◆ Task goal
The records below are to be written out exactly, with every picture omitted.

◆ Information shown
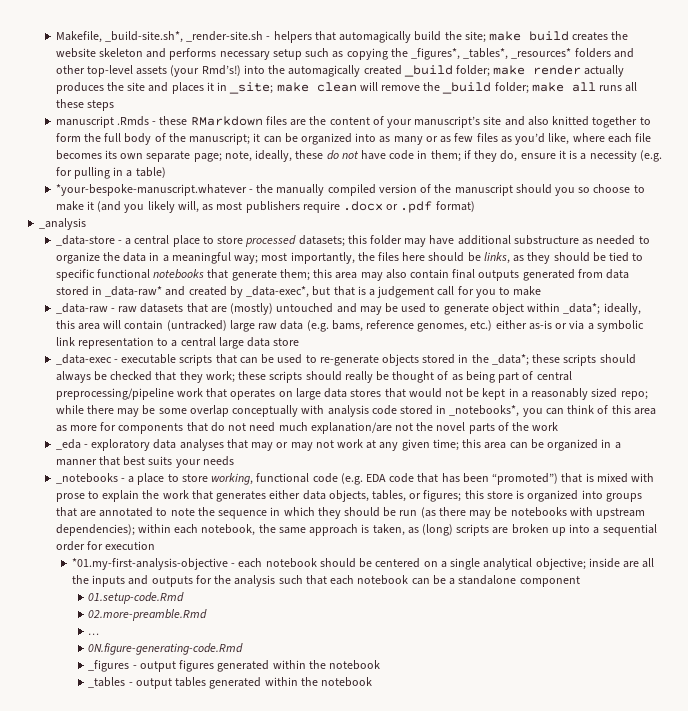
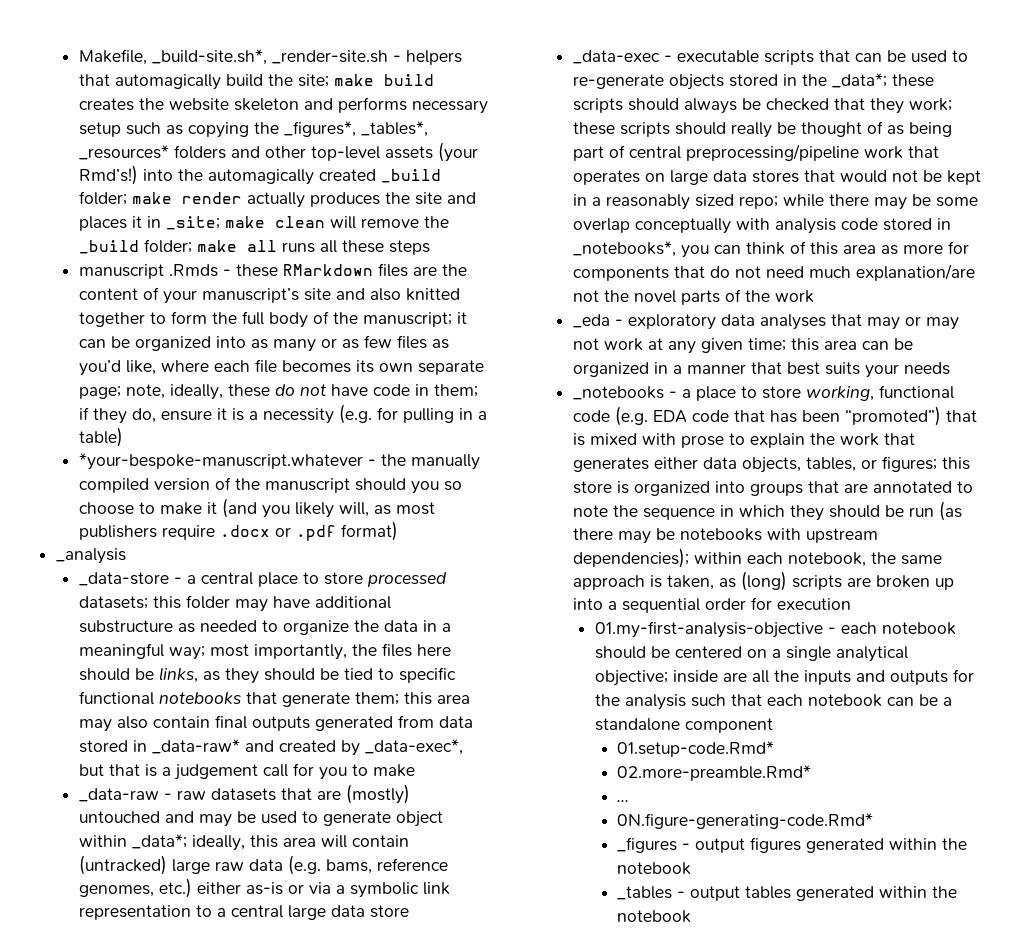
- *01.my-first-analysis-objective - each notebook should be centered on a single analytical objective; inside are all the inputs and outputs for the analysis such that each notebook can be a standalone component
+ 01.my-first-analysis-objective - each notebook should be centered on a single analytical objective; inside are all the inputs and outputs for the analysis such that each notebook can be a standalone component
- 01.setup-code.Rmd
- 02.more-preamble.Rmd
+ 01.setup-code.Rmd*
+ 02.more-preamble.Rmd*
- 0N.figure-generating-code.Rmd
+ 0N.figure-generating-code.Rmd*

◆ Answer to this task
- *01.my-first-analysis-objective - each notebook should be centered on a single analytical objective; inside are all the inputs and outputs for the analysis such that each notebook can be a standalone component
+ 01.my-first-analysis-objective - each notebook should be centered on a single analytical objective; inside are all the inputs and outputs for the analysis such that each notebook can be a standalone component
- 01.setup-code.Rmd
- 02.more-preamble.Rmd
+ 01.setup-code.Rmd*
+ 02.more-preamble.Rmd*
- 0N.figure-generating-code.Rmd
+ 0N.figure-generating-code.Rmd*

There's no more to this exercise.